-- Web page revision data --
┌────────

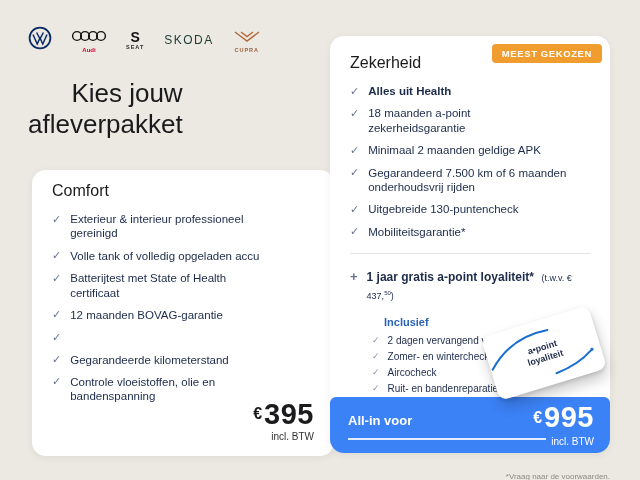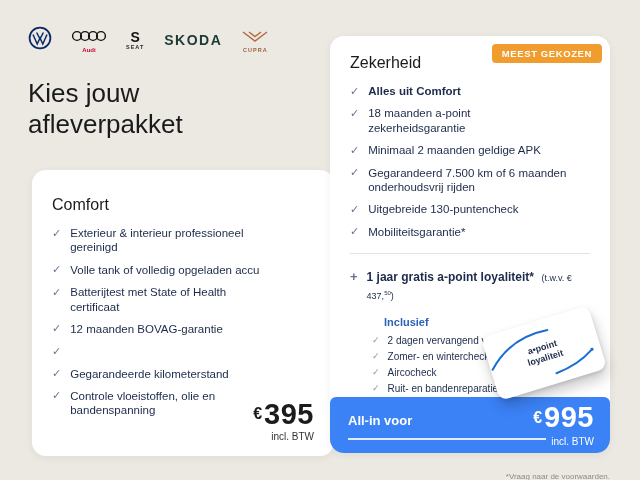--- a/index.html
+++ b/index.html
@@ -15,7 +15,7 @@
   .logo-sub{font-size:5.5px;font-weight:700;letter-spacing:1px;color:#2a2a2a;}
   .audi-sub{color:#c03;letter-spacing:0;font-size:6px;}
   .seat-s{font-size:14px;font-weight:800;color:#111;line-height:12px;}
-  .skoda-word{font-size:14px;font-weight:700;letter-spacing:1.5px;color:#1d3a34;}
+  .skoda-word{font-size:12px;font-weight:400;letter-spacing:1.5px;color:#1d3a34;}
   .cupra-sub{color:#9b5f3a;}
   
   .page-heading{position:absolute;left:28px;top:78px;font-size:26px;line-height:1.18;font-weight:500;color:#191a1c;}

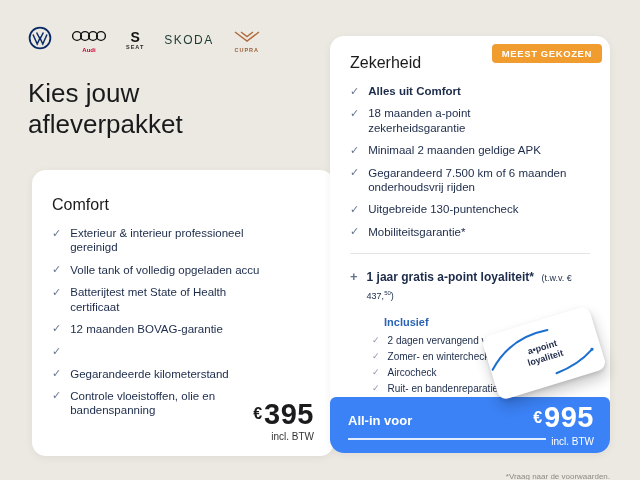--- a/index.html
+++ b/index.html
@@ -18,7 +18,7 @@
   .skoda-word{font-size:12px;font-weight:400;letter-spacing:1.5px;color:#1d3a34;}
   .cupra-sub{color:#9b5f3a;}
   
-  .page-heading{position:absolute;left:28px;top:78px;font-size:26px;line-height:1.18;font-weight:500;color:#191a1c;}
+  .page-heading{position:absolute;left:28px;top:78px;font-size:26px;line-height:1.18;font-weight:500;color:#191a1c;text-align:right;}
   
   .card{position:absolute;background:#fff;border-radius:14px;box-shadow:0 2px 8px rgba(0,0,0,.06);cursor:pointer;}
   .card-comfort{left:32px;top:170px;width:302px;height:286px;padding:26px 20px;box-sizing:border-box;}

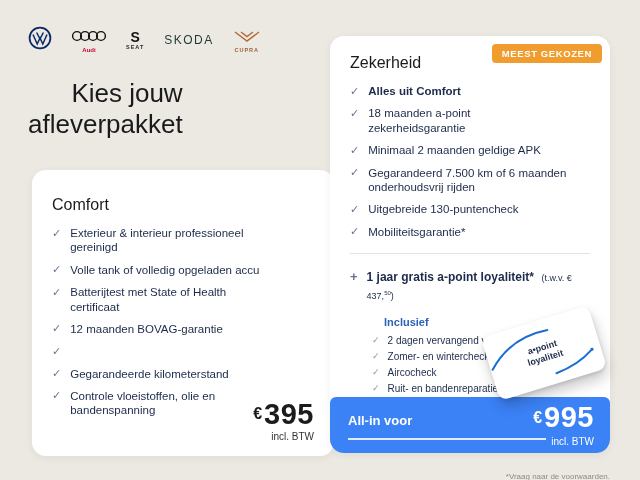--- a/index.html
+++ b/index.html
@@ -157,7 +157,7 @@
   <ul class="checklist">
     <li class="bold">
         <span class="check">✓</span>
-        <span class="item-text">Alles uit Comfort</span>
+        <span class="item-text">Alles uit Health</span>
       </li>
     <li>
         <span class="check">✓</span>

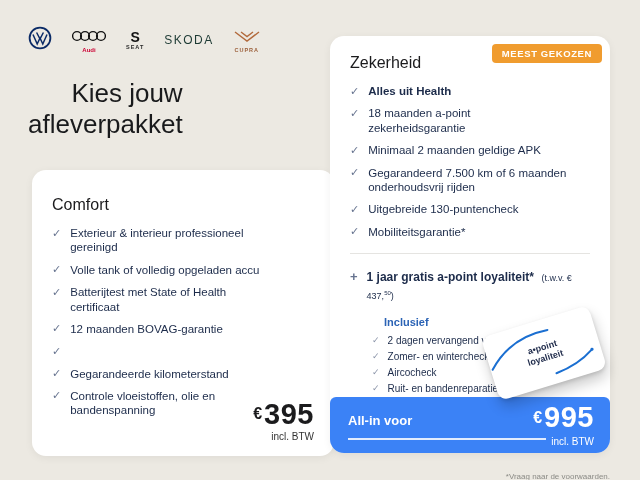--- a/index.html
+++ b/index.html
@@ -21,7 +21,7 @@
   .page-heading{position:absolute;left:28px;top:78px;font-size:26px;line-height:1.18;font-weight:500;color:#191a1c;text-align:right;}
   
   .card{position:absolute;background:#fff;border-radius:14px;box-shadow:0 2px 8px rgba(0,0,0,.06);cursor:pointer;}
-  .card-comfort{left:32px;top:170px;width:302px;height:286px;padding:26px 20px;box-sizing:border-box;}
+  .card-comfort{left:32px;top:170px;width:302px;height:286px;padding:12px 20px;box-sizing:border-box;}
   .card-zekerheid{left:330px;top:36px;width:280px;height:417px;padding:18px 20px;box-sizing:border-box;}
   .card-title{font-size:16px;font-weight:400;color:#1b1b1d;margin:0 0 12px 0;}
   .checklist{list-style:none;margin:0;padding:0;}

└────────

-- Your assignment --
Every line that holds the word "margin" should be copied from the records.

-- Expected answer --
   .card-title{font-size:16px;font-weight:400;color:#1b1b1d;margin:0 0 12px 0;}
   .checklist{list-style:none;margin:0;padding:0;}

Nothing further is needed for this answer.